Compaction
As time passes, the replicated log in OmniPaxos
will grow large. To avoid letting the log growing infinitely large, we support two ways of compaction that can be initiated by users:
Trim
Trimming the log removes all entries up to a certain index. Since the entries are deleted from the log, a trim operation can only be done if ALL nodes in the cluster have decided up to that index. Example:
use omnipaxos::CompactionErr;
// we will try trimming the first 100 entries of the log.
let trim_idx = Some(100); // using `None` will use the highest trimmable index
match omni_paxos.trim(trim_idx) {
Ok(_) => {
// later, we can see that the trim succeeded with `omni_paxos.get_compacted_idx()`
}
Err(e) => {
match e {
CompactionErr::NotAllDecided(idx) => {
// Our provided trim index was not decided by all servers yet. All servers have currently only decided up to `idx`.
// If desired, users can retry with omni_paxos.trim(Some(idx)) which will then succeed.
}
_ => {}
}
}
}
Note: Make sure your application really does not need the data that will be trimmed anymore. Once it is succeeded, the trimmed entries are lost and cannot be read or recovered.
Snapshot
Trimming compacts the log and discards any data preceding the trim index. For safety, it therefore requires all servers to have decided the trim index. If you don’t want to discard any data and the entries in the log are such that they can be compacted into a snapshot, OmniPaxos
supports snapshotting decided entries of the log. For instance, in our kv-store example, we don’t need to keep every log entry that changes the kv-pairs. Instead, if we want to snapshot the log, it is sufficient to keep the latest value for every key. We implement our snapshot as a struct called KVSnapshot
which is just a wrapper for a HashMap
that will hold the latest value for every key in the log.

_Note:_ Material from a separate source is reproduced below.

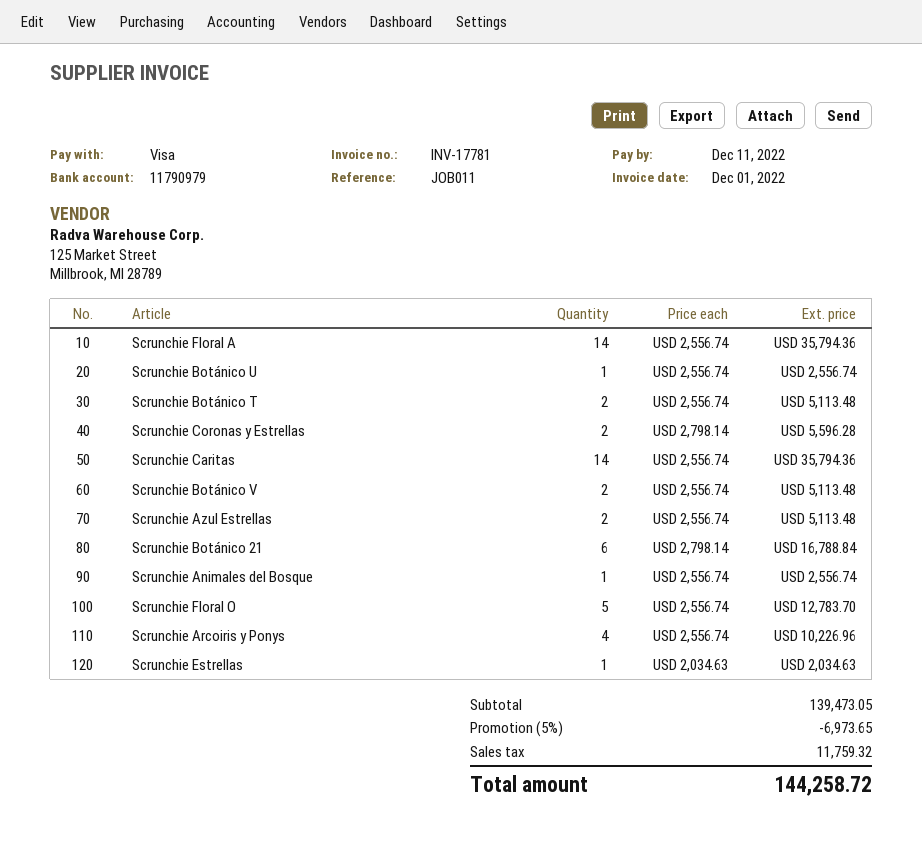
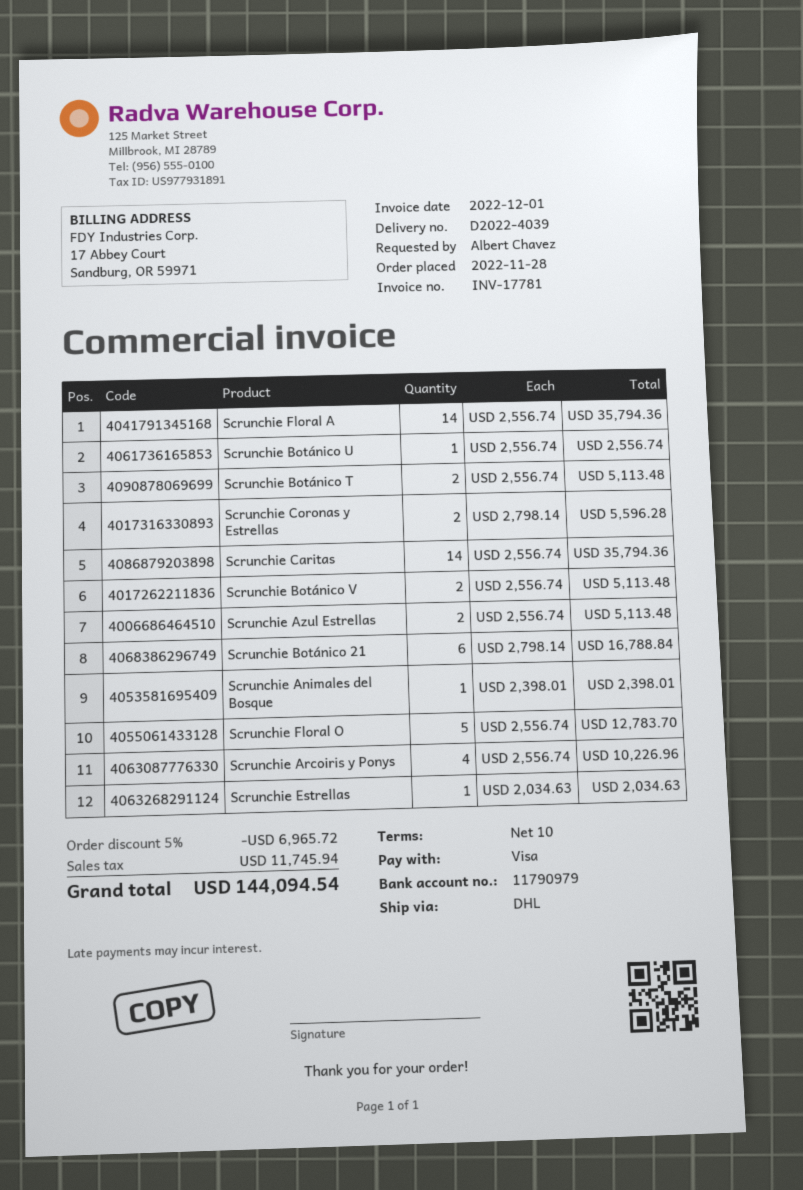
Scrunchie Animales del Bosque: 1 x 2556.74 = 2556.74 -> 1 x 2398.01 = 2398.01
discount: 5% = 6973.65 -> 5% = 6965.72
tax: 11759.32 -> 11745.94
total: 144258.72 -> 144094.54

To make it work with OmniPaxos
, we need to implement the trait Snapshot
for KVSnapshot
:
use std::collections::HashMap;
use omnipaxos::storage::Snapshot;
#[derive(Clone, Debug)]
pub struct KVSnapshot {
snapshotted: HashMap<String, u64>
}
impl Snapshot<KeyValue> for KVSnapshot {
fn create(entries: &[KeyValue]) -> Self {
let mut snapshotted = HashMap::new();
for e in entries {
let KeyValue { key, value } = e;
snapshotted.insert(key.clone(), *value);
}
Self { snapshotted }
}
fn merge(&mut self, delta: Self) {
for (k, v) in delta.snapshotted {
self.snapshotted.insert(k, v);
}
}
fn use_snapshots() -> bool {
true
}
}
The create()
function tells OmniPaxos
how to create a snapshot given a slice of entries of our KeyValue
type. In our case, we simply want to insert the kv-pair into the hashmap. The merge()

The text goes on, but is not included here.